All of the records need to be retyped exactly, with no line dropped.

--- RECORDS FOR THIS EXERCISE Enclosed Below ---

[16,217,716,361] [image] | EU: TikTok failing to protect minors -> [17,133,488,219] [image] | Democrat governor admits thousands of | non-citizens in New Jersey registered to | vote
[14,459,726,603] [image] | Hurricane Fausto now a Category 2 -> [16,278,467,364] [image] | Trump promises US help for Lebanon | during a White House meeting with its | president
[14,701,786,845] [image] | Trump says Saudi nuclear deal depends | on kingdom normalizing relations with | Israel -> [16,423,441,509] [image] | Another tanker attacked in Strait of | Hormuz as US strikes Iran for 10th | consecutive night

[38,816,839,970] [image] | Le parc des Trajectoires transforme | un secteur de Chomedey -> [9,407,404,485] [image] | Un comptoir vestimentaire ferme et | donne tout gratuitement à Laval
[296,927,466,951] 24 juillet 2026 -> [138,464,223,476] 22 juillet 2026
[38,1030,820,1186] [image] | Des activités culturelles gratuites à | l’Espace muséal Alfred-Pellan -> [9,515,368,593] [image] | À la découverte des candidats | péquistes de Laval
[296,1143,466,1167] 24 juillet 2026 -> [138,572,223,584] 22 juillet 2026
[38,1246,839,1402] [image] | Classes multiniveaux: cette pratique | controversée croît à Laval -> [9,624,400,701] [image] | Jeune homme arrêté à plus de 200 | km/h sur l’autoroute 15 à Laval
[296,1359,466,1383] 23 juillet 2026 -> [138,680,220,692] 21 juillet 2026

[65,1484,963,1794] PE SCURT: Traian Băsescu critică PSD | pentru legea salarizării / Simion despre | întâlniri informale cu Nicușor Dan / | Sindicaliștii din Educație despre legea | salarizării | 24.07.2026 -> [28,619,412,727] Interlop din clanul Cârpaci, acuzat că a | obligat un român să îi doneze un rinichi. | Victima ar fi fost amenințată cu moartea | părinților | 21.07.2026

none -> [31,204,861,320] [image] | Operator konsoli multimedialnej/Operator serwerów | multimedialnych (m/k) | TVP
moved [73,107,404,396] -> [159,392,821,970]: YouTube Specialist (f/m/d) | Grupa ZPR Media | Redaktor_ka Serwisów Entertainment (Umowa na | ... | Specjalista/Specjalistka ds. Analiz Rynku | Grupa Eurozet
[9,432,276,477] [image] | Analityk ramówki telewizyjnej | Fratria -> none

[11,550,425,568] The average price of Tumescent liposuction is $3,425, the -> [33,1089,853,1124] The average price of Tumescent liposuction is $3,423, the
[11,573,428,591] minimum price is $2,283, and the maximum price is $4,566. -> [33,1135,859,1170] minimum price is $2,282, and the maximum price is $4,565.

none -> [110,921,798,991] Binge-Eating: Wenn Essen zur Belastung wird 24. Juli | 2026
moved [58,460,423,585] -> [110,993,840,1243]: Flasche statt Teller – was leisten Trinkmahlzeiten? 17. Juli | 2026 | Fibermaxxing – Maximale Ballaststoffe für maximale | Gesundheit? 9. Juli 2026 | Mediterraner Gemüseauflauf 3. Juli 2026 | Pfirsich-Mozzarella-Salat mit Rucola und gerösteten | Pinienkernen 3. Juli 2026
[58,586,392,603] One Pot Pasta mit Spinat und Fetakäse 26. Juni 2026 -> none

--- End of Enclosed RECORDS FOR THIS EXERCISE ---

TASK ANSWER:
[16,217,716,361] [image] | EU: TikTok failing to protect minors -> [17,133,488,219] [image] | Democrat governor admits thousands of | non-citizens in New Jersey registered to | vote
[14,459,726,603] [image] | Hurricane Fausto now a Category 2 -> [16,278,467,364] [image] | Trump promises US help for Lebanon | during a White House meeting with its | president
[14,701,786,845] [image] | Trump says Saudi nuclear deal depends | on kingdom normalizing relations with | Israel -> [16,423,441,509] [image] | Another tanker attacked in Strait of | Hormuz as US strikes Iran for 10th | consecutive night

[38,816,839,970] [image] | Le parc des Trajectoires transforme | un secteur de Chomedey -> [9,407,404,485] [image] | Un comptoir vestimentaire ferme et | donne tout gratuitement à Laval
[296,927,466,951] 24 juillet 2026 -> [138,464,223,476] 22 juillet 2026
[38,1030,820,1186] [image] | Des activités culturelles gratuites à | l’Espace muséal Alfred-Pellan -> [9,515,368,593] [image] | À la découverte des candidats | péquistes de Laval
[296,1143,466,1167] 24 juillet 2026 -> [138,572,223,584] 22 juillet 2026
[38,1246,839,1402] [image] | Classes multiniveaux: cette pratique | controversée croît à Laval -> [9,624,400,701] [image] | Jeune homme arrêté à plus de 200 | km/h sur l’autoroute 15 à Laval
[296,1359,466,1383] 23 juillet 2026 -> [138,680,220,692] 21 juillet 2026

[65,1484,963,1794] PE SCURT: Traian Băsescu critică PSD | pentru legea salarizării / Simion despre | întâlniri informale cu Nicușor Dan / | Sindicaliștii din Educație despre legea | salarizării | 24.07.2026 -> [28,619,412,727] Interlop din clanul Cârpaci, acuzat că a | obligat un român să îi doneze un rinichi. | Victima ar fi fost amenințată cu moartea | părinților | 21.07.2026

none -> [31,204,861,320] [image] | Operator konsoli multimedialnej/Operator serwerów | multimedialnych (m/k) | TVP
moved [73,107,404,396] -> [159,392,821,970]: YouTube Specialist (f/m/d) | Grupa ZPR Media | Redaktor_ka Serwisów Entertainment (Umowa na | ... | Specjalista/Specjalistka ds. Analiz Rynku | Grupa Eurozet
[9,432,276,477] [image] | Analityk ramówki telewizyjnej | Fratria -> none

[11,550,425,568] The average price of Tumescent liposuction is $3,425, the -> [33,1089,853,1124] The average price of Tumescent liposuction is $3,423, the
[11,573,428,591] minimum price is $2,283, and the maximum price is $4,566. -> [33,1135,859,1170] minimum price is $2,282, and the maximum price is $4,565.

none -> [110,921,798,991] Binge-Eating: Wenn Essen zur Belastung wird 24. Juli | 2026
moved [58,460,423,585] -> [110,993,840,1243]: Flasche statt Teller – was leisten Trinkmahlzeiten? 17. Juli | 2026 | Fibermaxxing – Maximale Ballaststoffe für maximale | Gesundheit? 9. Juli 2026 | Mediterraner Gemüseauflauf 3. Juli 2026 | Pfirsich-Mozzarella-Salat mit Rucola und gerösteten | Pinienkernen 3. Juli 2026
[58,586,392,603] One Pot Pasta mit Spinat und Fetakäse 26. Juni 2026 -> none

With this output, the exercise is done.